Masking myths and blind spots – about misconceptions: about victims, about homes and mothers as a safe place, about abuse as only a phenomenon within socially weaker environments.
Hidden trauma like an inner sleeping crocodile – about the past that keeps catching up with the present.
Grieving for parents you never had – about grieving for what you missed, even when you get better later on, and about carers who give what they never got (out of desire for recognition).
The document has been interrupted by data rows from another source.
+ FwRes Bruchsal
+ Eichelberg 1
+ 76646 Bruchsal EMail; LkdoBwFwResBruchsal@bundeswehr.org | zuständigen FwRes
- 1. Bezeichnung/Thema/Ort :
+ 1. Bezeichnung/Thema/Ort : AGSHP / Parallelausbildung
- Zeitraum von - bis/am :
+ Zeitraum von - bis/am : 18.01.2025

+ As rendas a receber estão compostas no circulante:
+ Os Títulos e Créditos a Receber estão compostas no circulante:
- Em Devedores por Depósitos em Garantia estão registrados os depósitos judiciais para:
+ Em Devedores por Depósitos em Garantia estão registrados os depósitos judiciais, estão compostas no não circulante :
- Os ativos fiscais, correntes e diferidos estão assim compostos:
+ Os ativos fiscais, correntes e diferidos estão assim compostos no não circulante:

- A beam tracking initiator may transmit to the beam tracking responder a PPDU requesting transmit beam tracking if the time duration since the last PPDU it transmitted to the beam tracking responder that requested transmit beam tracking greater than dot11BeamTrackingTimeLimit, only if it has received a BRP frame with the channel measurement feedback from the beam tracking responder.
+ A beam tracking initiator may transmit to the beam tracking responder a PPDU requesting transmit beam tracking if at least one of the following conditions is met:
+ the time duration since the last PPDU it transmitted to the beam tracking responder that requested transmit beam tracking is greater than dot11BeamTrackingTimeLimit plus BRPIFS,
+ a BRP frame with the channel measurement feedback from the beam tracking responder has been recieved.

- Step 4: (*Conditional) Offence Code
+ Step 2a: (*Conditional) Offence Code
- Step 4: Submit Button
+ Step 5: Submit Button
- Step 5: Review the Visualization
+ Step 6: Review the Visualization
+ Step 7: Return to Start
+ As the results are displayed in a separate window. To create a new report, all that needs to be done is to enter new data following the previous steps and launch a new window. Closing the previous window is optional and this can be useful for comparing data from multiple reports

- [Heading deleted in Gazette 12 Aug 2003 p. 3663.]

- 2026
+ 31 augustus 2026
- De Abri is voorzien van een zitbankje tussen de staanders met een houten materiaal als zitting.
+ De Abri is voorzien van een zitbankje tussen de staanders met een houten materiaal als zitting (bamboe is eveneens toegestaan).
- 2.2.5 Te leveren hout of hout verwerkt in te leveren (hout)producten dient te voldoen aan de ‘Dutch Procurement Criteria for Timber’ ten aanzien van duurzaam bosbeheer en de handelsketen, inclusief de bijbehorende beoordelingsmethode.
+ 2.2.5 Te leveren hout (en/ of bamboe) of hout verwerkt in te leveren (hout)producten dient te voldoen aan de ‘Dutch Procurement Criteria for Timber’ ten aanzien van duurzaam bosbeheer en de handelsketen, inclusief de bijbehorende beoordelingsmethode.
The third part describes the answers to the research questions to a population of two hundred clients. They indicate what it meant to them to have two unsafe parents.
Design of the book
The book is beautifully designed. It is published in hardcover in a handy format and contains beautiful photos. These have a sober, tranquil and yet warm colour scheme, in which the loneliness is almost tangible. This is partly due to the dark tones, which create a sad, heavy atmosphere. Throughout the book, many poems are included that poetically articulate aspects of the subject matter discussed. What would be nice is an added bibliography and a keyword index.
You do not have to be a professional to absorb the contents of this book. The language is accessible and makes the sadness and pain very palpable. This effect is partly achieved by the liberally applied metaphors in all kinds of passages. For example, Al speaks about restrained anger that malignantly proliferates in the body in the form of tumors (p. 37), about furniture and crockery that is destroyed by an aggressive parent as if by a whirlwind (p. 74), about wanting to disappear down the drain, because you feel so vulnerable in front of your father who suddenly stands in the shower facing your nakedness (p. 85), about lack of respect for your personal boundaries that feels like uninvited strangers going about their business in your home (p. 125), about the experience of all-enveloping uncertainty that hangs around the child like a heavy grey coat that cannot be taken off (p. 131).
Interest in trauma topics is usually related to personal experiences. Many of us have had traumatic experiences in childhood; have we conquered these or do they consciously or unconsciously still abundantly influence how we function? How are you aware of these in your role as a parent, partner, teacher, caregiver, police officer? How do your own (unprocessed) experiences play a role in your contact with and expectations towards other people? How does the neoliberal society judge people who find life complicated and get stuck on the high demands? What does it mean to conclude as an adult that your parents did not want the best for you? Or did they, but was their reality based on their own traumatised background?
The book raises a lot of questions and provides a lot of food for thought. One thing is certain: it is courageous for people to tell their story, no matter what position they were or are in. This often calls for a certain amount of letting go of loyalty towards parents who soiled the nest, who could not offer their child safety and a loving start. Also those who have not experienced serious sexual abuse by both parents, but who have often felt unsafe and insecure at home, will recognise many things. This can nurture insight into and compassion for one’s own life history.
For professionals, the book is also a powerful statement: when you fail to make the client or patient feel safe and secure with you, when you fail to see ‘beyond your own blind spots’ (p. 110), when you do not dare to ask the hard questions, you risk adding instead of healing trauma. Your courage, your commitment and your gentleness in dealing with survivors of abuse, neglect and trauma can be a vital factor in their recovery. When you dare to let yourself be touched by what has crawled under their skin, a real connection can arise between you and your fellow man… and perhaps between you and your own inner child. This book provides a wealth of material for this, and the invitation to ‘dare to look around us with a broader view’ seems more than worth accepting!